Différentes régions frontales sous-tendraient les processus impliqués dans les tâches mnésiques classiques. Plus précisément, le cortex préfrontal ventrolatéral s’activerait lors d’une tâche qui demande le maintien en mémoire d’informations peu complexes (Diamond, 2013). Le système préfronto-pariétal supporterait les capacités de mémoire de travail lorsqu’il faut focaliser sa propre attention sur l’information maintenue en mémoire pendant quelques secondes, tout en inhibant les stimuli considérés comme non pertinents pour l’activité en cours (Nobre & Stokes, 2011). En revanche, le lobe temporal médian serait impliqué dans la récupération des informations, avec un rôle particulier de la région hippocampique (Ritchey, Montchal, Yonelinas, & Ranganath, 2015).

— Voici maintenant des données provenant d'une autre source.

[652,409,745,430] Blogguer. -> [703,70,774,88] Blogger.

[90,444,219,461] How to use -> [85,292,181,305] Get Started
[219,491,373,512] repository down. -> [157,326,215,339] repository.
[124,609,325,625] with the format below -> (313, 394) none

Un processus exécutif fondamental serait donc la mémoire de travail, qui correspond à l’habileté qu’un individu a de maintenir une information active et disponible en mémoire pendant qu’il en traite une autre (e.g., mettre à jour des listes, faire des calculs mentaux, trouver la relation existantes entre 2 idées/choses). Ces habiletés sont à la base du raisonnement et permettent aux individus d’utiliser les connaissances acquises, donc stockées en mémoire, pour prendre des décisions et mettre en place des plans d’action (Diamond, 2013).

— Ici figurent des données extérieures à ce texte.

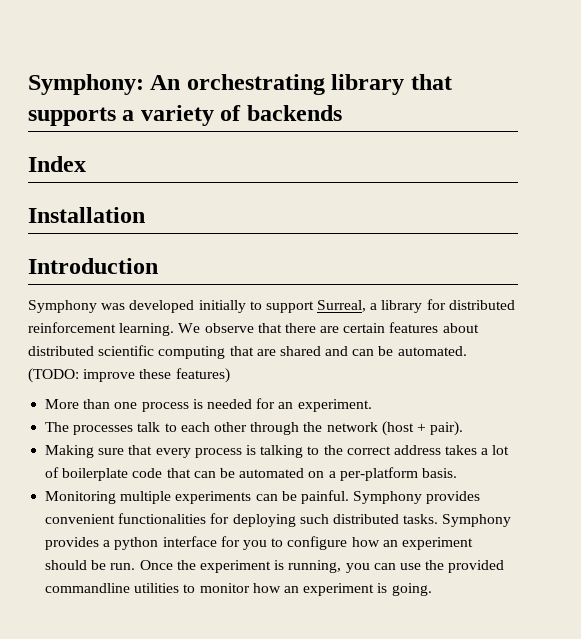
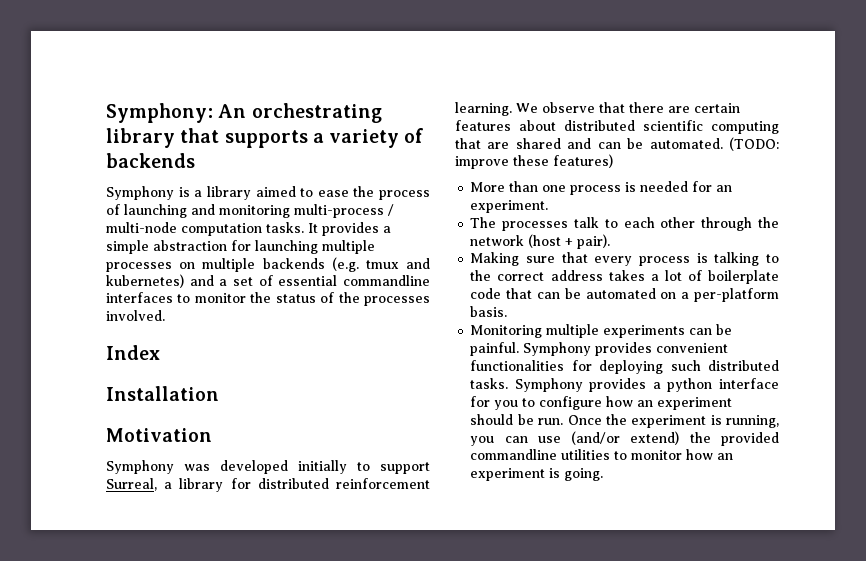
(342, 113) none -> [106,186,430,200] [106,204,394,218] [106,222,391,236] [106,240,375,254] [106,257,430,272] [106,274,430,288] [106,292,430,306] [106,310,165,321] // Symphony is a library aimed to ease the process of launching and monitoring multi-process / multi-node computation tasks. It provides a simple abstraction for launching multiple processes on multiple backends (e.g. tmux and kubernetes) and a set of essential commandline interfaces to monitor the status of the processes involved.
[28,258,158,274] Introduction -> [106,428,212,442] Motivation
(421, 566) none -> [571,431,680,445] (and/or extend)

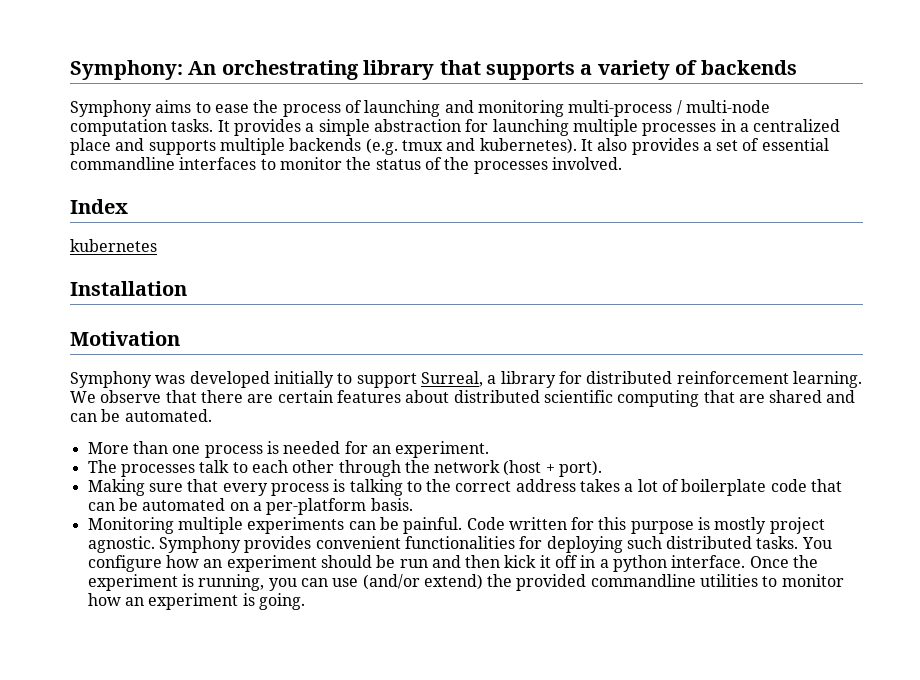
[178,186,296,200] is a library aimed -> [155,100,192,113] aims
[179,262,196,269] on -> [720,119,841,132] [70,138,216,155] in a centralized place and supports
[106,274,214,288] kubernetes) and -> [479,138,699,155] kubernetes). It also provides
(160, 352) none -> [70,239,157,252] // kubernetes
[729,137,779,151] [455,154,613,169] (TODO: improve these features) -> (212, 415) none
[577,234,611,249] pair). -> [559,460,603,477] port).
(520, 349) none -> [466,517,825,534] [87,536,155,553] Code written for this purpose is mostly project agnostic.
[514,378,779,392] [470,396,536,410] Symphony provides a python interface for you to -> [801,537,832,549] You
[538,418,564,425] run. -> [399,555,746,572] run and then kick it off in a python interface.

La mémoire de travail se différencie de la mémoire à court terme, qui permet, quant à elle, de maintenir une information en mémoire durant un bref laps de temps (e.g., retenir un numéro de téléphone durant sa composition ; Collette, Poncelet, & Majerus, 2003). Considérant que tout traitement cognitif nécessite la rétention temporaire d’un certain nombre d’informations, un bon fonctionnement du système mnésique est fondamental pour atteindre des objectifs au quotidien. Les stratégies de mémoire mises en place (e.g., association par catégories sémantiques ou par événements, méthode des lieux), lors de l’encodage et de la récupération des informations, peuvent également influencer les performances des individus lors d’évaluations neuropsychologiques, donc la réussite de

différentes activités communes.

Flexibilité

La flexibilité mentale fait aussi partie des FE (Miyake et al., 2000). Elle correspond à la capacité qu’un individu a de modifier sa propre perspective au niveau spatial (différentes directions) ou interpersonnel (différents points de vue) (Diamond, 2013). Changer de perspective implique les processus d’inhibition et de mémoire de travail, mais également le fait de pouvoir modifier sa propre façon de penser. Être flexible permet de prendre en considération tous les indices ou opportunités/avantages présents, donc d’adapter son propre comportement au contexte, surtout lorsque plusieurs interprétations sont possibles pour une même situation.

Un autre aspect fondamental de la flexibilité est la capacité d’alterner entre 2 ou plusieurs tâches, ou entre 2 plans mentaux (processus de flexibilité spécifiques), situation que nous vivons souvent au quotidien (e.g., travailler à l’ordinateur et répondre aux appels téléphoniques). Ici, « la notion de flexibilité renvoie à la capacité de déplacer rapidement et efficacement le foyer attentionnel entre différents aspects des stimuli à traiter ou entre des activités cognitives différentes » (Collette & Salmon, 2014).